Follow-up of basal cell carcinomas: an audit of current practice.

J Eur Acad Dermatol Venereol

Department of Dermatology, The Royal Hospitals, Grosvenor Road, Belfast, UK.

Published: July 2006

Background: Follow-up of patients after treatment of basal cell carcinoma (BCC) allows for monitoring of recurrence and detection of new tumours, but adds a significant burden to outpatient clinics. At the skin tumour clinic in the dermatology department, the Royal Hospitals, Belfast, all patients are reviewed for 2 years after surgical excision of a low-risk primary BCC.

Objectives: An audit was undertaken to determine the quality of data set recorded relating to prognostic factors for BCCs to determine the rate of recurrence and number of new primary tumours detected and to determine the completeness of follow-up by patients.
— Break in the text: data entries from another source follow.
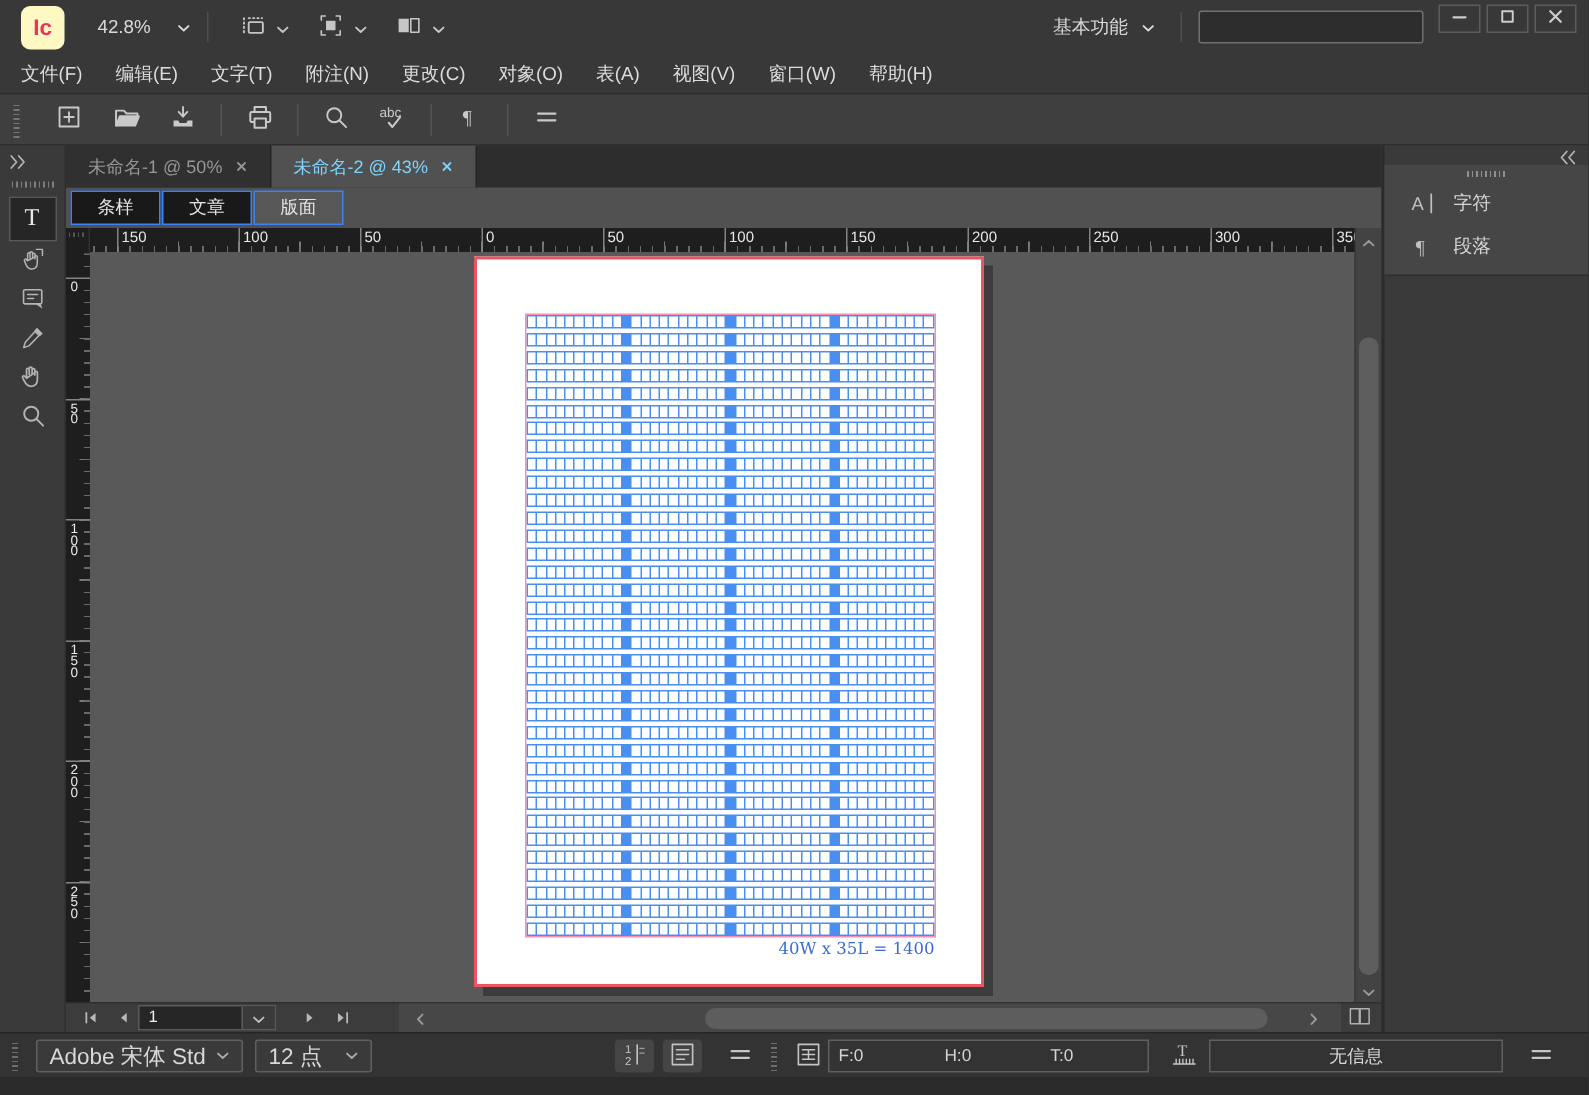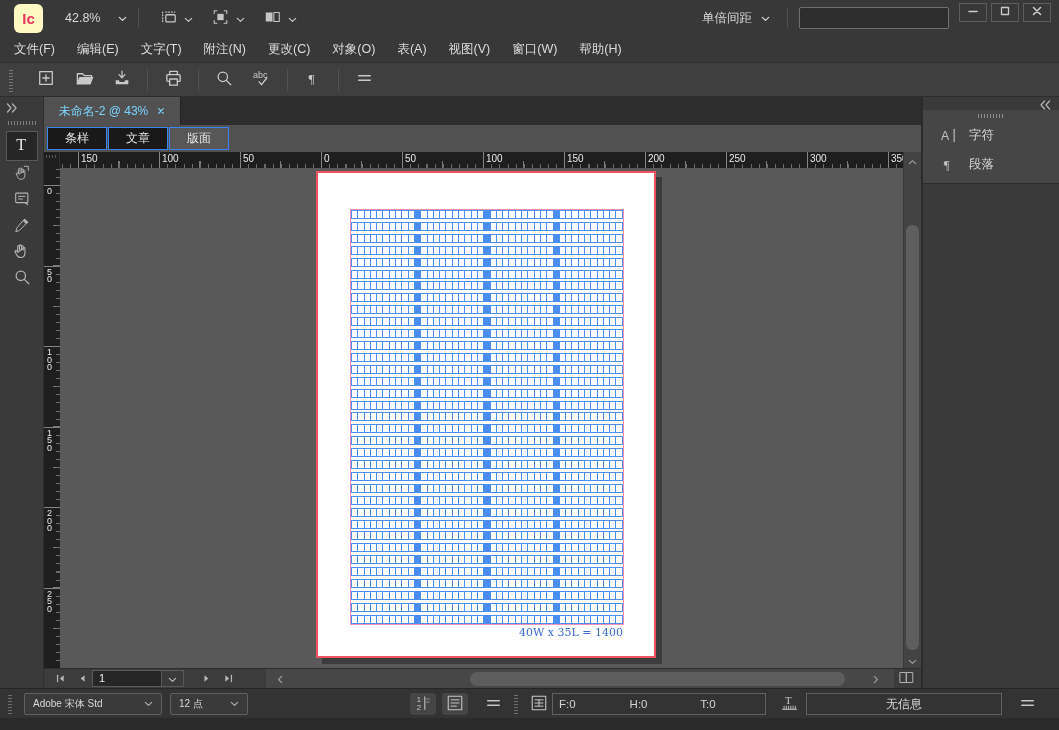--- a/index.html
+++ b/index.html
@@ -120,21 +120,21 @@
     background:repeating-linear-gradient(90deg,#8f8f8f 0 1px,transparent 1px 3px);}
   .panel-item{height:29px;display:flex;align-items:center;gap:12px;padding-left:17px;color:#d6d6d6;font-size:12.5px;width:100%;background:none;border:none;}
   .panel-item .picon{color:#c0c0c0;display:flex;}
 
   
   .statusbar{position:absolute;left:0;right:0;bottom:12px;height:30px;background:#333;border-top:1px solid #262626;}
   .footerstrip{position:absolute;left:0;right:0;bottom:0;height:12px;background:#2a2a2a;}
   .sb-handle{position:absolute;top:5px;width:4px;height:20px;
     background:repeating-linear-gradient(0deg,#6e6e6e 0 1px,transparent 1px 3px);}
   .sel{position:absolute;top:4px;height:22px;background:#3a3a3a;border:1px solid #606060;border-radius:2px;
-    display:flex;align-items:center;padding:0 8px;color:#d8d8d8;font-size:10px;}
+    display:flex;align-items:center;padding:0 8px;color:#d8d8d8;font-size:15px;}
   .sel .chev{margin-left:auto;color:#aaa;display:flex;}
   .icon-btn{position:absolute;top:4px;width:26px;height:22px;background:#454545;border:none;border-radius:3px;
     color:#c4c4c4;display:flex;align-items:center;justify-content:center;padding:0;}
   .sb-plain{position:absolute;top:5px;width:22px;height:20px;background:none;border:none;color:#c6c6c6;
     display:flex;align-items:center;justify-content:center;padding:0;}
   .counts-box{position:absolute;left:552px;top:4px;width:214px;height:22px;border:1px solid #606060;
     display:flex;align-items:center;color:#d4d4d4;font-size:11.5px;}
   .counts-box span{width:33.3%;padding-left:6px;}
   .info-box{position:absolute;left:806px;top:4px;width:196px;height:22px;border:1px solid #606060;
     display:flex;align-items:center;justify-content:center;font-size:12px;color:#d8d8d8;font-family:Liberation Serif, serif;}
@@ -178,21 +178,21 @@
               <rect x="2.5" y="5" width="7.5" height="10" fill="currentColor" stroke="none"></rect>
               <rect x="11.5" y="5" width="6" height="10" stroke-width="1.2"></rect>
             </svg></span>
           <span><svg width="9" height="6" viewBox="0 0 10 6" fill="none" stroke="currentColor" stroke-width="1.4" stroke-linecap="round" stroke-linejoin="round">
               <path d="M1.5 1.2L5 4.5l3.5-3.3"></path>
             </svg></span>
         </button>
       </div>
     <div class="spacer"></div>
     <button class="workspace">
-      <span>单倍间距</span>
+      <span>基本功能</span>
       <span><svg width="9" height="6" viewBox="0 0 10 6" fill="none" stroke="currentColor" stroke-width="1.4" stroke-linecap="round" stroke-linejoin="round">
             <path d="M1.5 1.2L5 4.5l3.5-3.3"></path>
           </svg></span>
     </button>
     <div class="hdr-sep"></div>
     <input class="search-input" value="" style="">
     <div class="win-btns" id="win-btns">
         <button class="win-btn">
           <span><svg width="12" height="12" viewBox="0 0 12 12" fill="none" stroke="currentColor" stroke-width="1.4" stroke-linecap="round" stroke-linejoin="round">
               <path d="M2 6.5h8" stroke-width="1.5"></path>
@@ -322,20 +322,28 @@
           <span><svg width="18" height="18" viewBox="0 0 20 20" fill="none" stroke="currentColor" stroke-width="1.4" stroke-linecap="round" stroke-linejoin="round">
               <circle cx="8.7" cy="8.7" r="5.2"></circle>
               <path d="M12.6 12.6L17.5 17.5"></path>
             </svg></span>
         </button>
       </div>
   </div>
 
   <div class="center">
     <div class="tabstrip" id="tabstrip">
+        <div class="doctab">
+          <span class="doctab-label">未命名-1 @ 50%</span>
+          <span class="doctab-close">
+            <svg width="8" height="8" viewBox="0 0 12 12" fill="none" stroke="currentColor" stroke-width="1.4" stroke-linecap="round" stroke-linejoin="round">
+              <path d="M2.5 2.5l7 7M9.5 2.5l-7 7" stroke-width="1.8"></path>
+            </svg>
+          </span>
+        </div>
         <div class="doctab active">
           <span class="doctab-label">未命名-2 @ 43%</span>
           <span class="doctab-close">
             <svg width="8" height="8" viewBox="0 0 12 12" fill="none" stroke="currentColor" stroke-width="1.4" stroke-linecap="round" stroke-linejoin="round">
               <path d="M2.5 2.5l7 7M9.5 2.5l-7 7" stroke-width="1.8"></path>
             </svg>
           </span>
         </div>
       </div>
     <div class="viewtabs" id="viewtabs">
Method: Patients who had primary BCCs treated by excision were identified from a database held at the clinic. Medical charts were reviewed to determine data recorded about lesions, the number of recurrent BCCs and new tumours detected, and the number of patients completing follow-up.

Results: Between January 1999 and December 2000, 114 patients had 121 primary BCCs excised. BCC location and size were recorded in 100% and 35% of cases, respectively. Histological type was stated for morphoeic or multifocal lesions. Two years of follow-up was completed by 53% of patients and 1 year by 78% of patients. The rate of recurrence was low, with 2 BCC recurring within 2 years of excision. The risk of developing a new BCC was 11.6% in the first year and 6.3% in the second year.

Conclusions: Follow-up of patients after excision of a low-risk BCC at the clinic has been reduced to 1 year. A proforma has been developed to encourage documentation of prognostic factors.